When a line below holds the string "color", show that line.

★ ★ ★

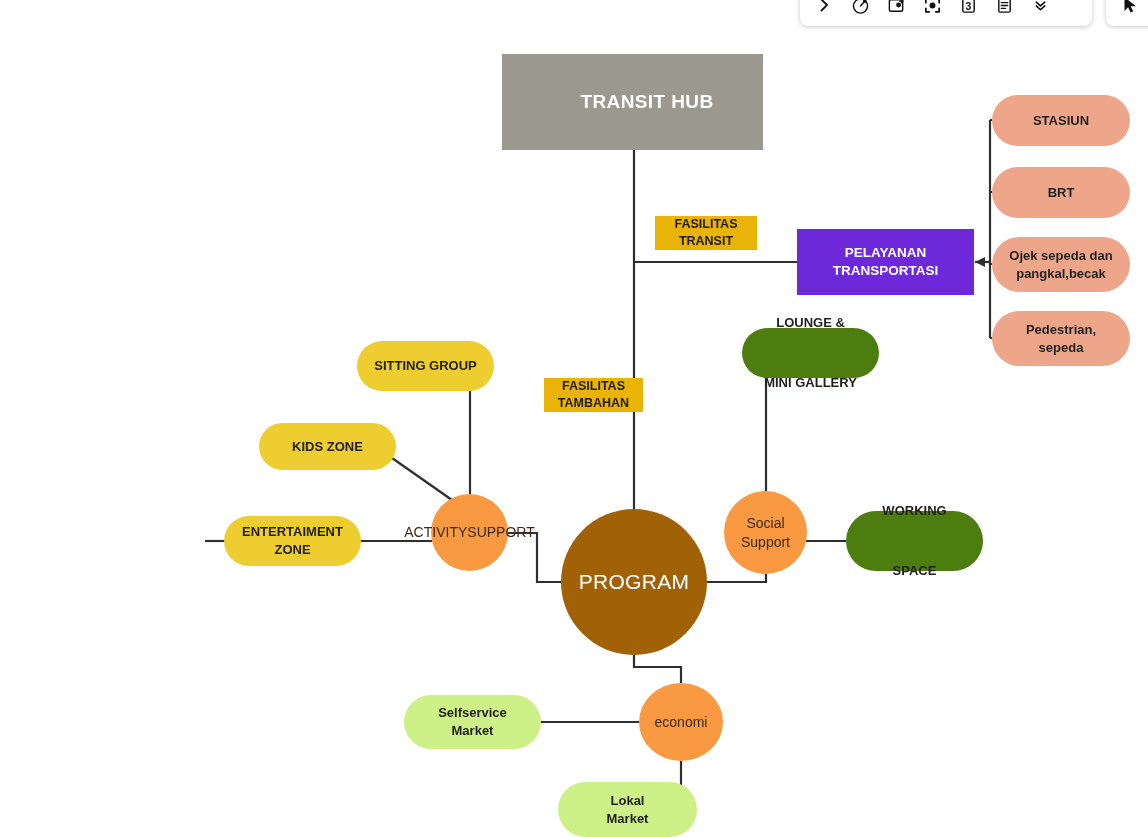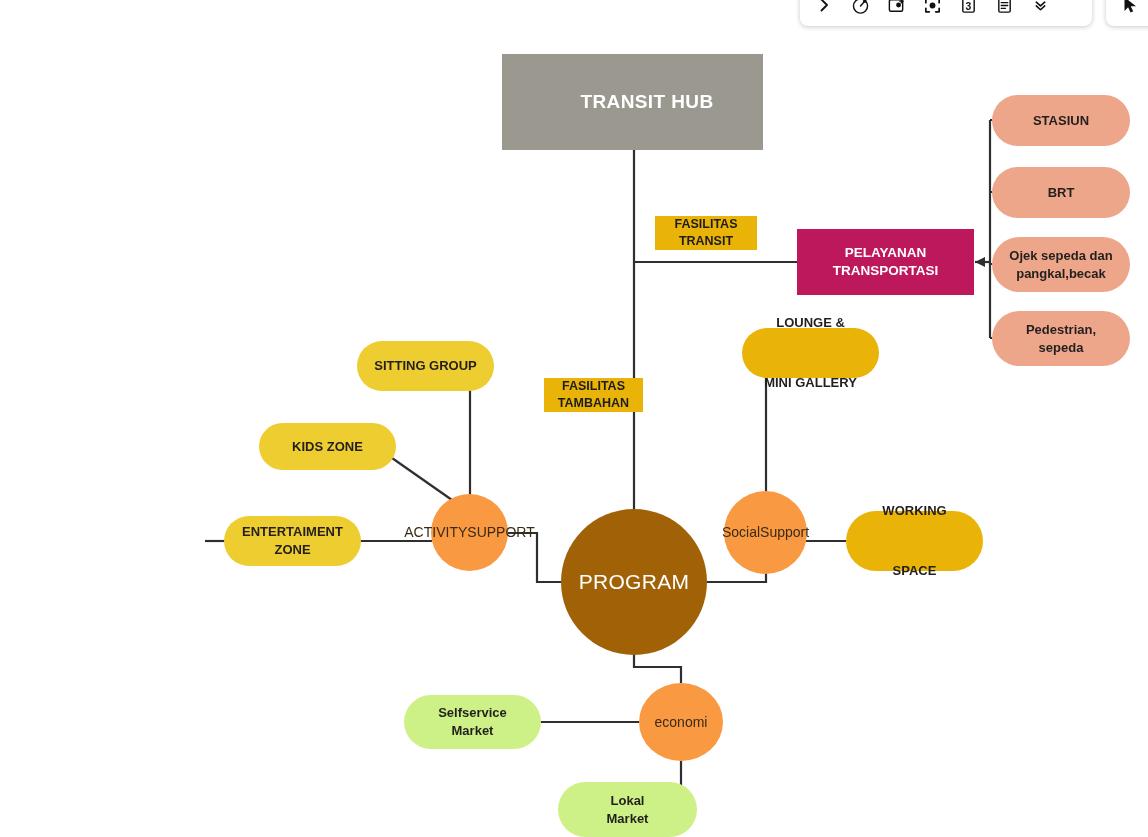--- a/index.html
+++ b/index.html
@@ -48,37 +48,37 @@
   .node{position:absolute;z-index:5;display:flex;align-items:center;justify-content:center;text-align:center;box-sizing:border-box;}
 
   .rect-hub{
     background:#9b9890;
     color:#ffffff;
     font-weight:bold;
     font-size:19px;
     letter-spacing:.4px;
   }
   .rect-orange{
-    background:#be185d;
+    background:#6d28d9;
     color:#ffffff;
     font-weight:bold;
     font-size:13.5px;
     line-height:1.35;
   }
   .pill{
     border-radius:999px;
     font-weight:bold;
     font-size:13px;
     color:#231f1d;
     line-height:1.35;
   }
   .pill.salmon{background:#eda68a;}
   .pill.yellow{background:#eecd31;}
   .pill.green{background:#cdf186;}
-  .pill.salmon-soft{background:#eab308;gap:42px;}
+  .pill.salmon-soft{background:#4d7c0f;gap:42px;}
 
   .circle{border-radius:50%;}
   .circle.orange{background:#f99a42;color:#3a2a16;font-size:14px;line-height:1.3;}
   .circle.pink{background:#a16207;color:#ffffff;font-size:21px;letter-spacing:.3px;}
 
   .edge-label{
     position:absolute;z-index:6;
     font-size:12.5px;font-weight:bold;color:#1d1d1d;
     text-align:center;line-height:1.35;
     background:#eab308;
@@ -174,21 +174,21 @@
   <div class="node pill yellow" style="left:259px;top:423px;width:137px;height:47px;">
     <span>KIDS ZONE</span>
   </div>
 
 
   <div class="node pill yellow" style="left:224px;top:516px;width:137px;height:50px;flex-direction:column;">
     <span>ENTERTAIMENT</span>
     <span>ZONE</span>
   </div>
 
-  <div class="node circle orange" style="left:724px;top:491px;width:83px;height:83px;flex-direction:row;">
+  <div class="node circle orange" style="left:724px;top:491px;width:83px;height:83px;flex-direction:column;">
     <span>Social</span>
     <span>Support</span>
   </div>
 
   <div class="node pill salmon-soft" style="left:742px;top:328px;width:137px;height:50px;flex-direction:column;">
     <span>LOUNGE &amp;</span>
     <span>MINI GALLERY</span>
   </div>
 
   <div class="node pill salmon-soft" style="left:846px;top:511px;width:137px;height:60px;flex-direction:column;">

★ ★ ★

■ Exercise solution:
     color:#ffffff;
     color:#ffffff;
     color:#231f1d;
   .circle.orange{background:#f99a42;color:#3a2a16;font-size:14px;line-height:1.3;}
   .circle.pink{background:#a16207;color:#ffffff;font-size:21px;letter-spacing:.3px;}
     font-size:12.5px;font-weight:bold;color:#1d1d1d;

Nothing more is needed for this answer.